Most animals have functioning eyes (although there are some species that have secondarily lost or reduced their eyes over the course of evolution), and we know from the fossil record that eyes go as far back as 540 million years when, for reasons we still do not quite understand, complex multicellular organisms suddenly appear in a wide diversity of body plans and lifestyles.  Among this dazzling array of ocean dwelling critters were trilobites.  Resembling the modern-day terrestrial arthropods many of us know as roly-polys, pill bugs, or wood lice, trilobites possessed remarkably complex compound eyes.  Each individual component of their eyes had its own lens made of calcite that gathered information and passed it on to the brain which then formed a mosaic-like image of the trilobite’s immediate environment.

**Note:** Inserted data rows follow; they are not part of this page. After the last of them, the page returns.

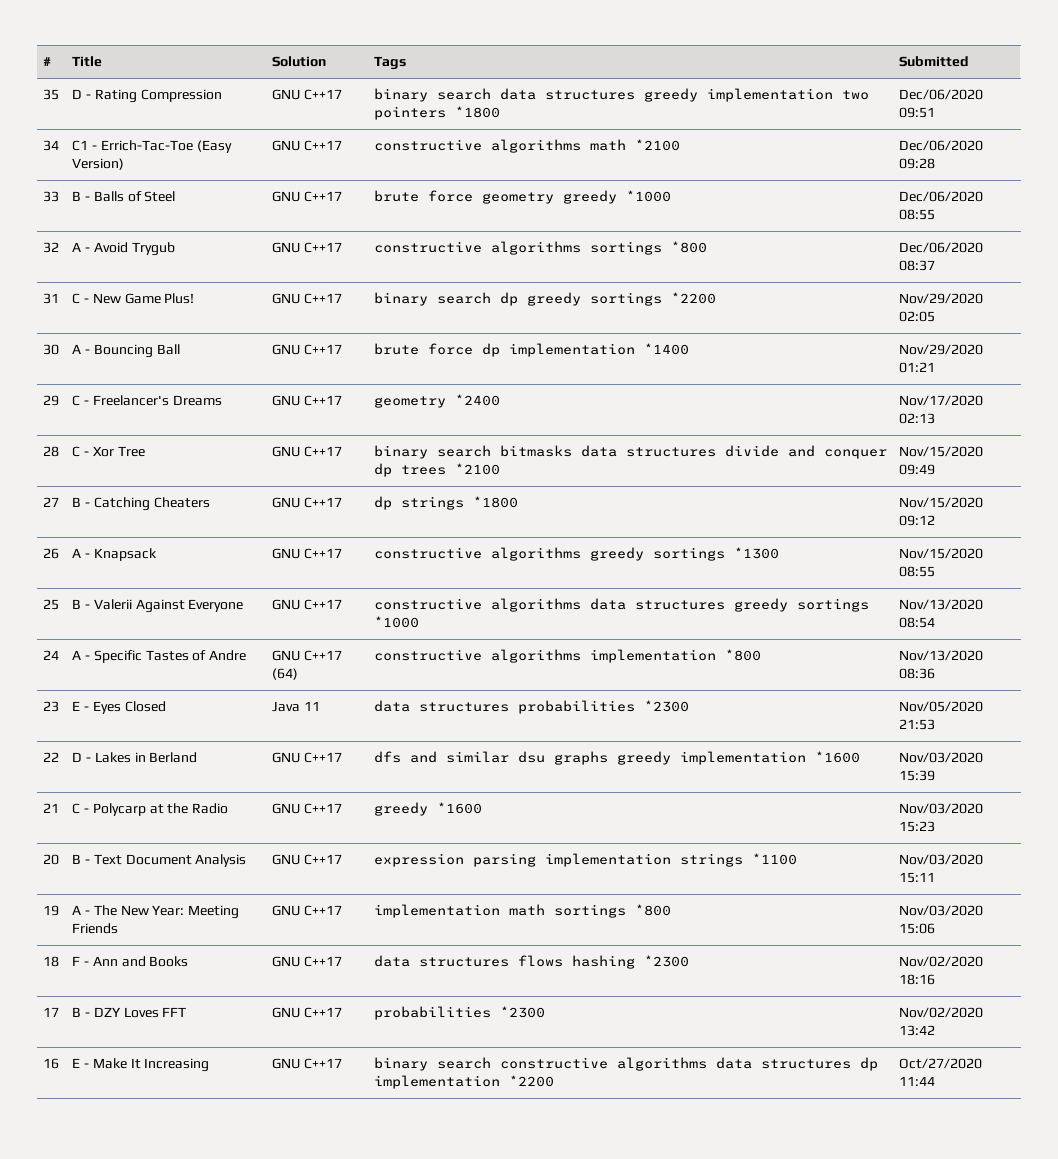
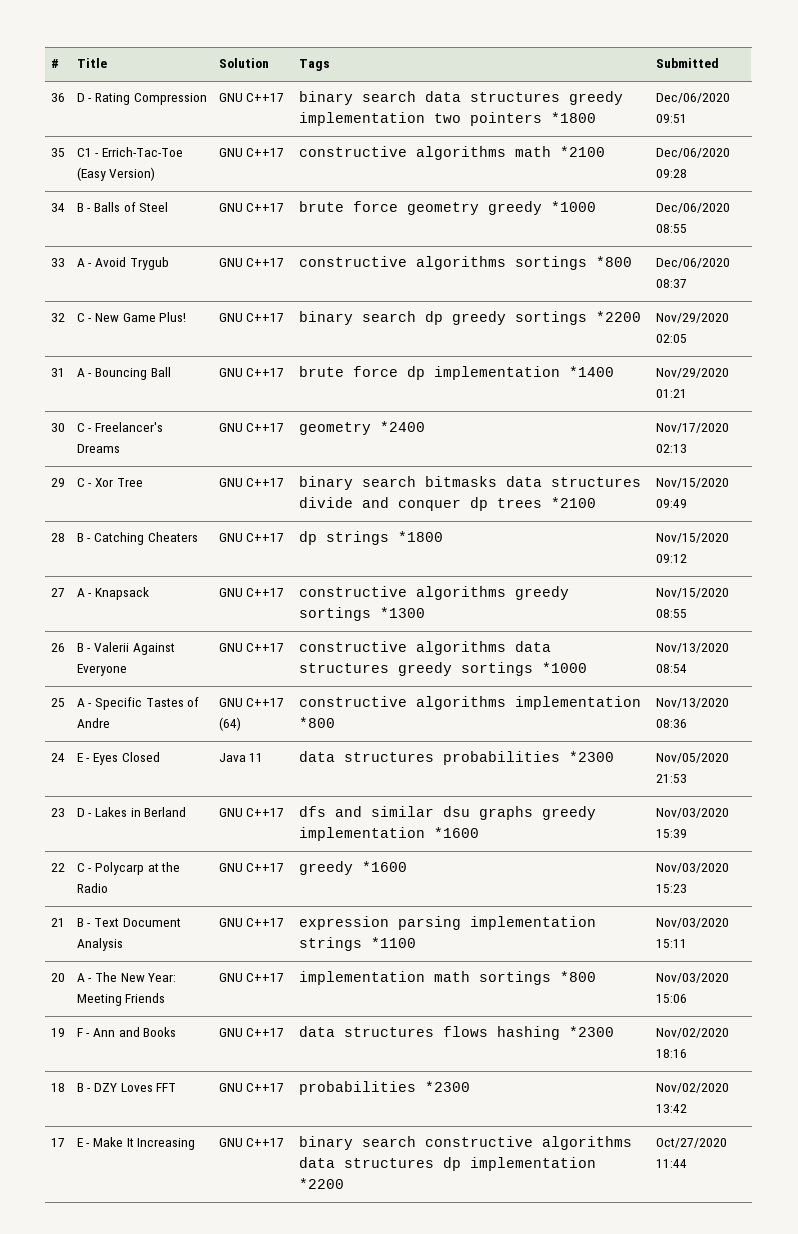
- 35 | D - Rating Compression | GNU C++17 | binary search data structures greedy implementation two pointers *1800 | Dec/06/2020 09:51
+ 36 | D - Rating Compression | GNU C++17 | binary search data structures greedy implementation two pointers *1800 | Dec/06/2020 09:51
- 34 | C1 - Errich-Tac-Toe (Easy Version) | GNU C++17 | constructive algorithms math *2100 | Dec/06/2020 09:28
+ 35 | C1 - Errich-Tac-Toe (Easy Version) | GNU C++17 | constructive algorithms math *2100 | Dec/06/2020 09:28
- 33 | B - Balls of Steel | GNU C++17 | brute force geometry greedy *1000 | Dec/06/2020 08:55
+ 34 | B - Balls of Steel | GNU C++17 | brute force geometry greedy *1000 | Dec/06/2020 08:55
- 32 | A - Avoid Trygub | GNU C++17 | constructive algorithms sortings *800 | Dec/06/2020 08:37
+ 33 | A - Avoid Trygub | GNU C++17 | constructive algorithms sortings *800 | Dec/06/2020 08:37
- 31 | C - New Game Plus! | GNU C++17 | binary search dp greedy sortings *2200 | Nov/29/2020 02:05
+ 32 | C - New Game Plus! | GNU C++17 | binary search dp greedy sortings *2200 | Nov/29/2020 02:05
- 30 | A - Bouncing Ball | GNU C++17 | brute force dp implementation *1400 | Nov/29/2020 01:21
+ 31 | A - Bouncing Ball | GNU C++17 | brute force dp implementation *1400 | Nov/29/2020 01:21
- 29 | C - Freelancer's Dreams | GNU C++17 | geometry *2400 | Nov/17/2020 02:13
+ 30 | C - Freelancer's Dreams | GNU C++17 | geometry *2400 | Nov/17/2020 02:13
- 28 | C - Xor Tree | GNU C++17 | binary search bitmasks data structures divide and conquer dp trees *2100 | Nov/15/2020 09:49
+ 29 | C - Xor Tree | GNU C++17 | binary search bitmasks data structures divide and conquer dp trees *2100 | Nov/15/2020 09:49
- 27 | B - Catching Cheaters | GNU C++17 | dp strings *1800 | Nov/15/2020 09:12
+ 28 | B - Catching Cheaters | GNU C++17 | dp strings *1800 | Nov/15/2020 09:12
- 26 | A - Knapsack | GNU C++17 | constructive algorithms greedy sortings *1300 | Nov/15/2020 08:55
+ 27 | A - Knapsack | GNU C++17 | constructive algorithms greedy sortings *1300 | Nov/15/2020 08:55
- 25 | B - Valerii Against Everyone | GNU C++17 | constructive algorithms data structures greedy sortings *1000 | Nov/13/2020 08:54
+ 26 | B - Valerii Against Everyone | GNU C++17 | constructive algorithms data structures greedy sortings *1000 | Nov/13/2020 08:54
- 24 | A - Specific Tastes of Andre | GNU C++17 (64) | constructive algorithms implementation *800 | Nov/13/2020 08:36
+ 25 | A - Specific Tastes of Andre | GNU C++17 (64) | constructive algorithms implementation *800 | Nov/13/2020 08:36
- 23 | E - Eyes Closed | Java 11 | data structures probabilities *2300 | Nov/05/2020 21:53
+ 24 | E - Eyes Closed | Java 11 | data structures probabilities *2300 | Nov/05/2020 21:53
- 22 | D - Lakes in Berland | GNU C++17 | dfs and similar dsu graphs greedy implementation *1600 | Nov/03/2020 15:39
+ 23 | D - Lakes in Berland | GNU C++17 | dfs and similar dsu graphs greedy implementation *1600 | Nov/03/2020 15:39
- 21 | C - Polycarp at the Radio | GNU C++17 | greedy *1600 | Nov/03/2020 15:23
+ 22 | C - Polycarp at the Radio | GNU C++17 | greedy *1600 | Nov/03/2020 15:23
- 20 | B - Text Document Analysis | GNU C++17 | expression parsing implementation strings *1100 | Nov/03/2020 15:11
+ 21 | B - Text Document Analysis | GNU C++17 | expression parsing implementation strings *1100 | Nov/03/2020 15:11
- 19 | A - The New Year: Meeting Friends | GNU C++17 | implementation math sortings *800 | Nov/03/2020 15:06
+ 20 | A - The New Year: Meeting Friends | GNU C++17 | implementation math sortings *800 | Nov/03/2020 15:06
- 18 | F - Ann and Books | GNU C++17 | data structures flows hashing *2300 | Nov/02/2020 18:16
+ 19 | F - Ann and Books | GNU C++17 | data structures flows hashing *2300 | Nov/02/2020 18:16
- 17 | B - DZY Loves FFT | GNU C++17 | probabilities *2300 | Nov/02/2020 13:42
+ 18 | B - DZY Loves FFT | GNU C++17 | probabilities *2300 | Nov/02/2020 13:42
- 16 | E - Make It Increasing | GNU C++17 | binary search constructive algorithms data structures dp implementation *2200 | Oct/27/2020 11:44
+ 17 | E - Make It Increasing | GNU C++17 | binary search constructive algorithms data structures dp implementation *2200 | Oct/27/2020 11:44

But eyes must surely have a longer history than this.  Unfortunately, the fossil record doesn’t reveal much information in this regard.  To fill in the gaps of the story, we must look to modern day organisms to provide us clues.  The simplest light detectors are to be found in single-celled organisms such as Euglena.  There are many kinds of Euglena but the one many of us are familiar with are the ones often found in ponds.  They have a whiplike structure called the flagellum, used to propel this unicellular critter through the water, and they possess both animal and plant characteristics.  For example, when behaving like an animal, Euglena will engulf food particles in a process known as phagocytosis and when they behave like plants, they can manufacture their own food via photosynthesis.  At the base of the flagellum is a light sensitive patches known as  a “stigma” or“eyespot”, which is incapable of forming any kind of image but is very useful in steering Euglena either away from or towards light.  Eyespots of one sort or another can also be found in more complex multicellular creatures such as jellyfish and flatworms.

Over time, a depression around the eyespots evolved, making the organism’s vision a little better by improving the ability to not only detect the direction of a light source but movement as well, an important advantage in the deadly game of predator versus prey.  Eventually there arose an organism that had the depression around their eyespots closed to a point, effectively becoming a pinhole camera of sorts.  Eyes became increasingly more sophisticated until, finally, there appeared the complex eyes of trilobites and many other arthropods (animals with chitinous exoskeletons, segmented bodies, and jointed appendages such as crabs, spiders, and insects).  But according to the fossil record, the evolutionary leap from these simple kinds of eyes to more complex ones like ours (i.e. with a sclera, pupil, lens, and retina) took only about 30 million years which, I hate to even say it, was a blink of the eye in terms of the long history of life on Earth.  For a long time, biologists thought that with so many kinds of eyes and ways of seeing, that vision must have arisen independently within several different lineages of organisms.  But recent studies in genetics and biochemistry have revealed that all these different ways of seeing share a group of light sensitive proteins known as “opsins “ which strongly suggests that eyes have a common ancestry.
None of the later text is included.